March 21st, 2012 | Posted in Population Basics
by Carl Haub, senior demographer
The National Center for Health Statistics (NCHS) has reported that the preliminary number of births in the United States fell to 3,978,000 during the 12-month period from July 2010 to June 2011. The last time births were below 4 million a year was in 1999. So the decline in births, believed by many to be a result of the Great Recession, has continued. The crude birth rate (CBR) fell to 12.8 births per 1,000 population, down from a recent high of 14.3 in 2007 before the recession is said to have begun. But, as NCHS notes, the rate of decline has slowed. That may suggest that this relatively minor baby “bust” may be bottoming out.
A variety of measures of fertility is given in the table below. The third column, births per 1,000 women ages 15-44, called the general fertility rate (GFR,) is a somewhat better measure of fertility since it restricts the denominator of the rate to women in their childbearing ages. As such, it is not influenced by the population above and below those ages, as is the CBR.
Source: National Center for Health Statistics. 2010 and 2011 figures are preliminary. July 2010 - June 2011 total fertility rate is a PRB estimate.
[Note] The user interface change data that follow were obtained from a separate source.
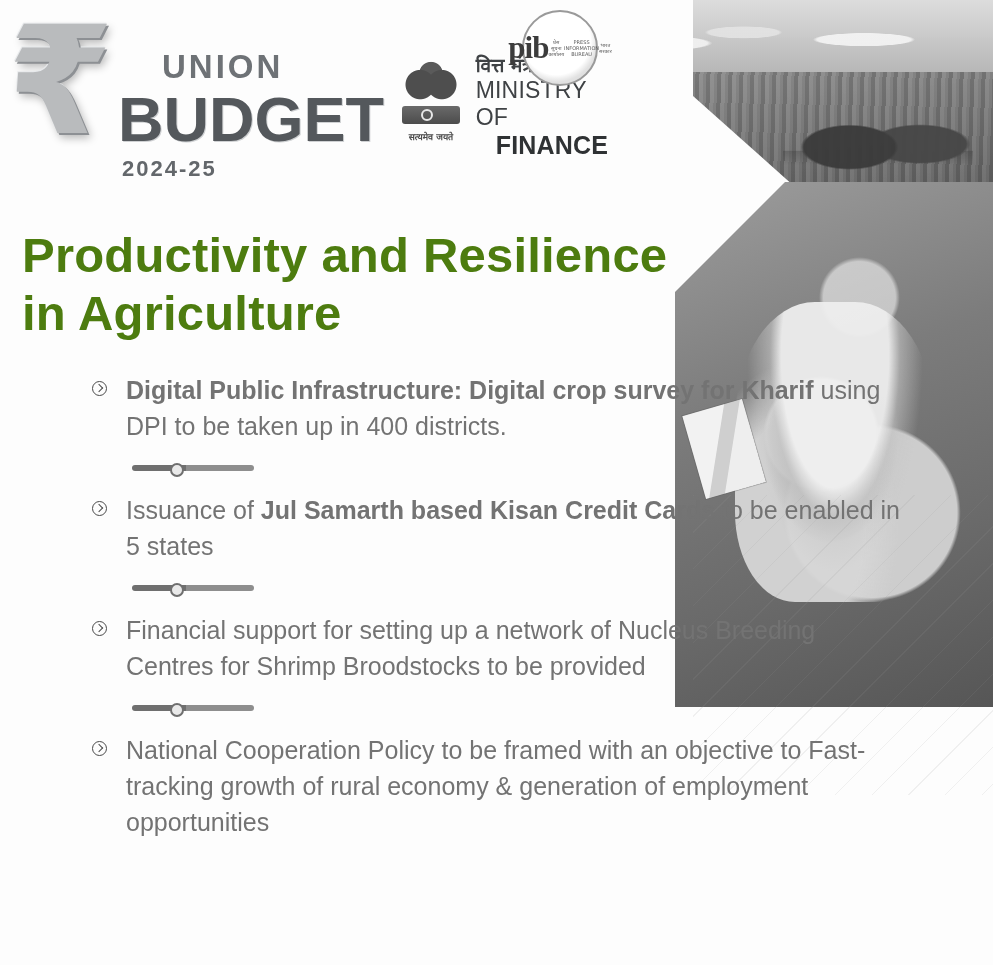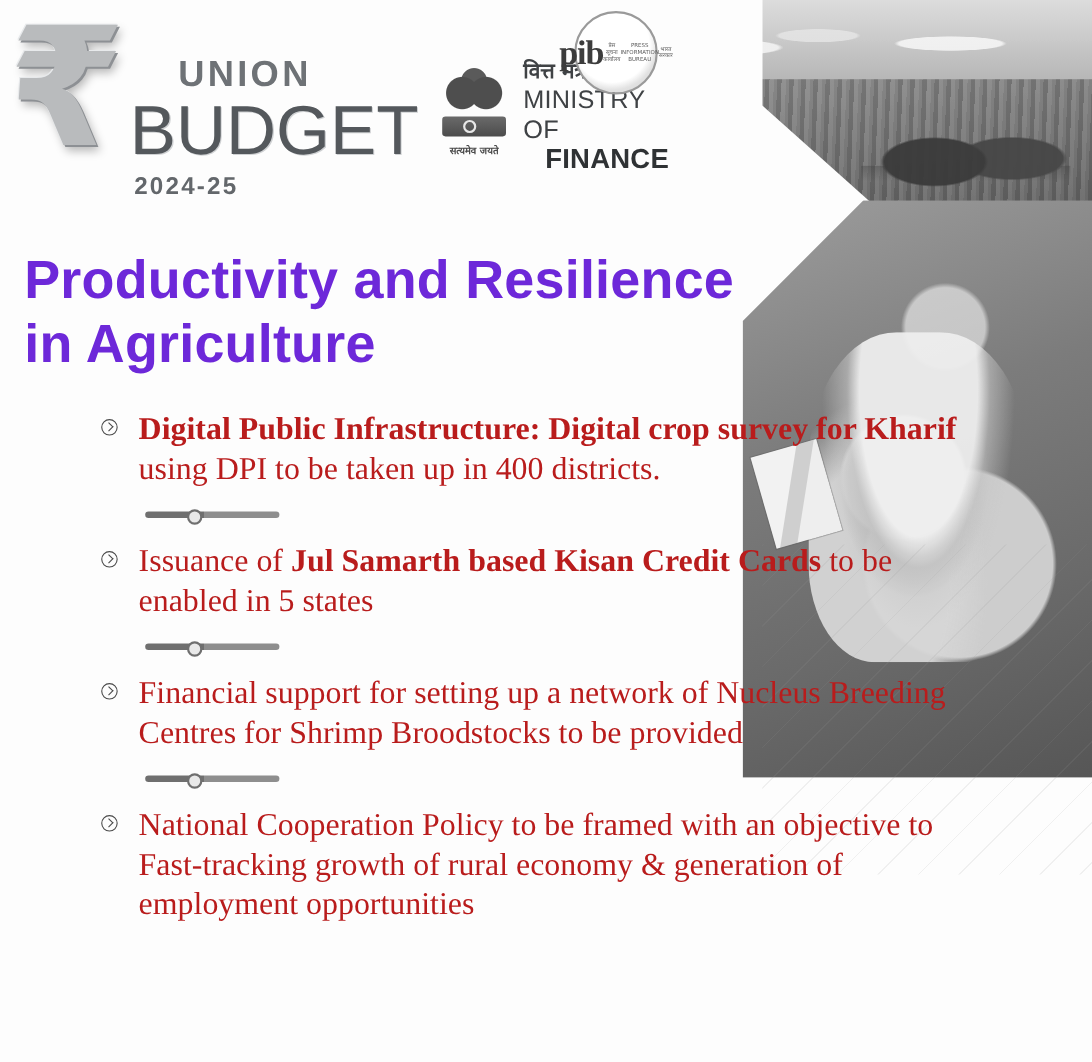"BUDGET" .budget-word { font-weight: 400 -> 700 }
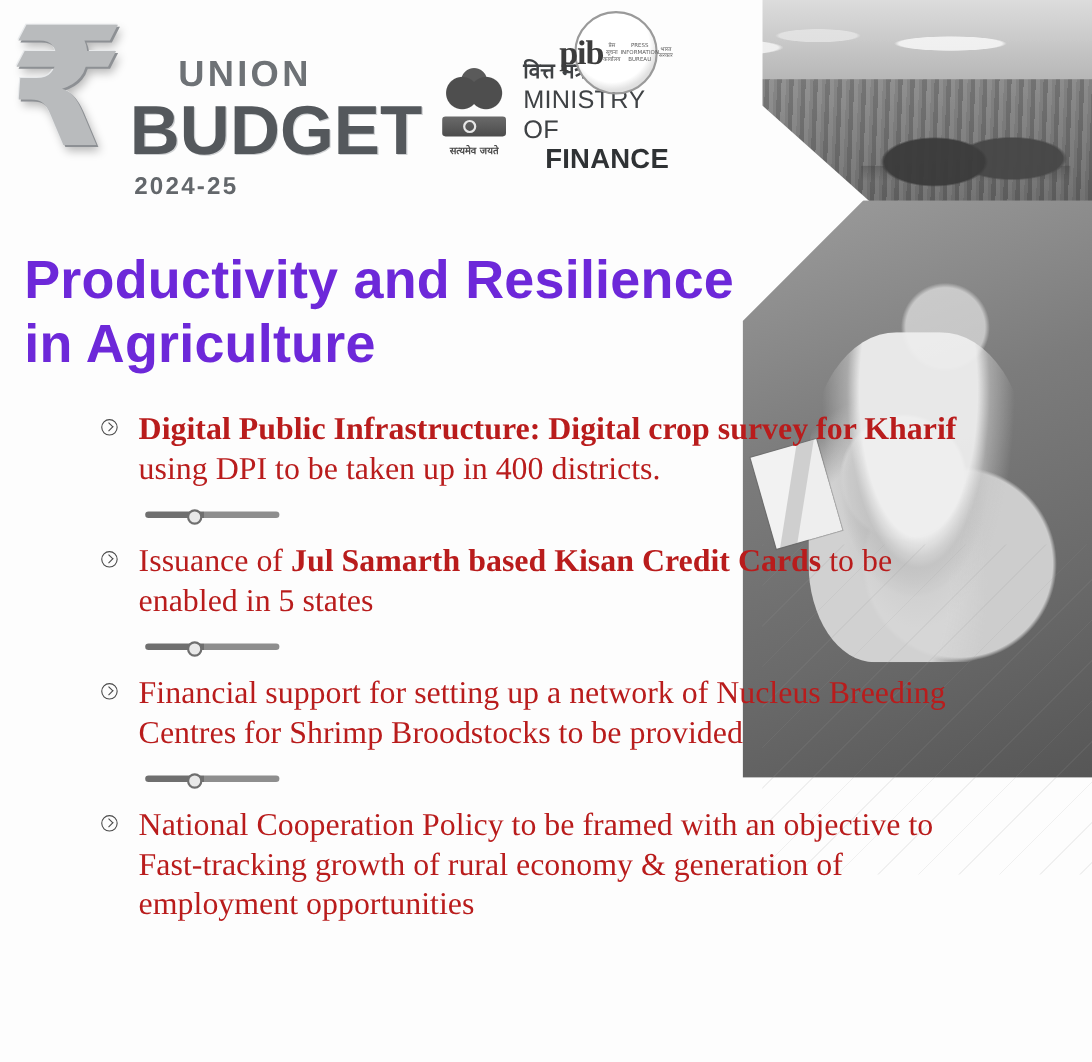"Productivity and Resilience in" .title { color: #6d28d9 -> #4d7c0f }
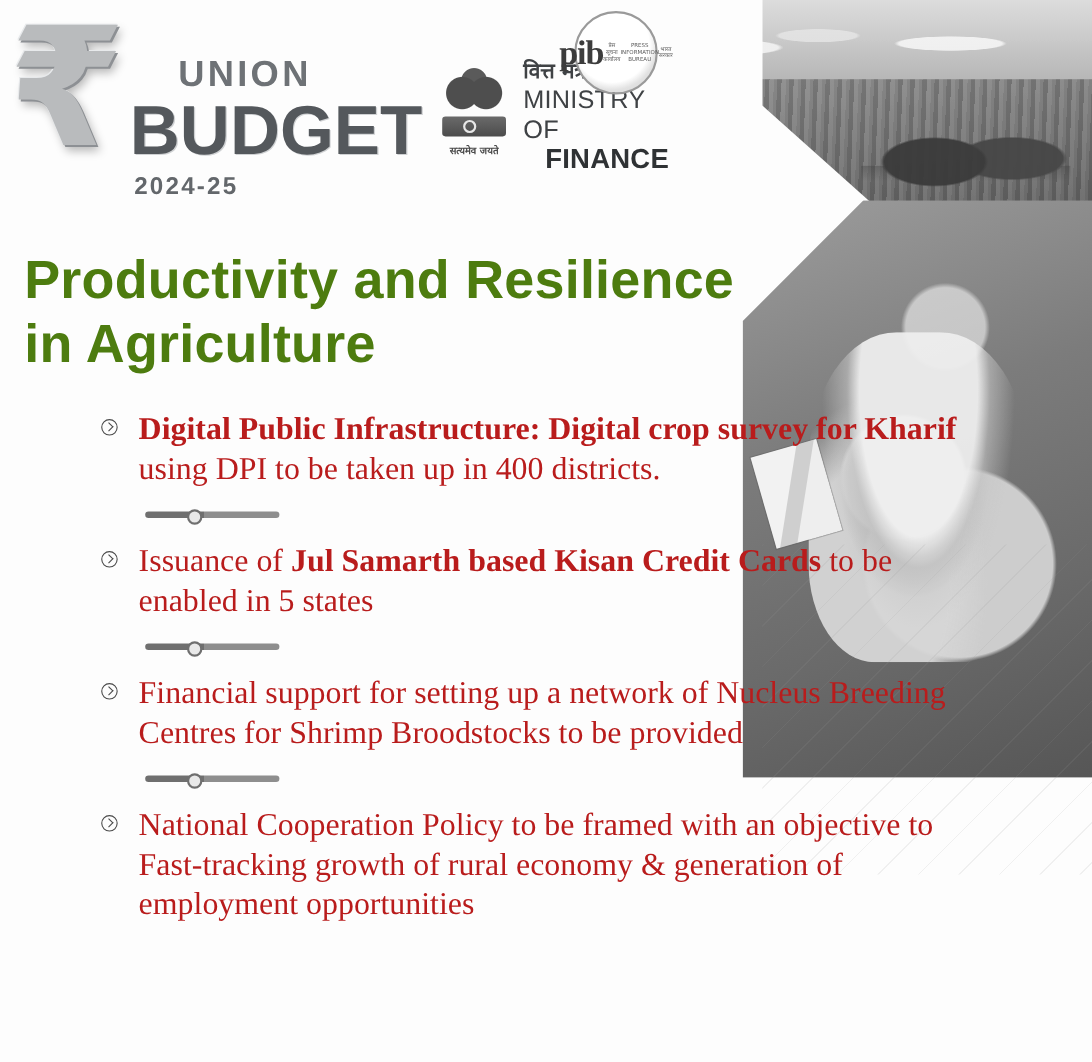"Digital Public Infrastructure: Digital" .bullet p { color: #b91c1c -> #737373; font-family: Liberation Serif, serif -> Liberation Sans, sans-serif; font-size: 29px -> 25px }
The fourth column contains the most-watched fertility measure, the total fertility rate (TFR). I say “most-watched” since it is not influenced by age groups in a population and expresses fertility in a more meaningful and easily understood way. The TFR is the average number of children a woman would bear in her lifetime if the birth rate of a particular year were to remain constant. That has dropped to about 1.9 from 2.1 several years earlier. And, significant from a demographic perspective, it has fallen below replacement level and has been it below for two and a half years. Replacement-level fertility simply means that couples have about two children each, replacing themselves and not increasing the size of each successive generation. A TFR that remains below replacement will ultimately lead to natural decrease, i.e., more deaths each year than births.
From what appears in the U.S. and international media, there seems to be a continuing impression that the United States is one of a very few industrialized countries with replacement-level fertility. But, at least for the time being, that is no longer the case. Compared with other countries, a decrease in births of about 8 percent (since 2005) is hardly game-changing. But, for those in the business of supplying baby and young child products, a drop of a few hundred thousand births is no small thing.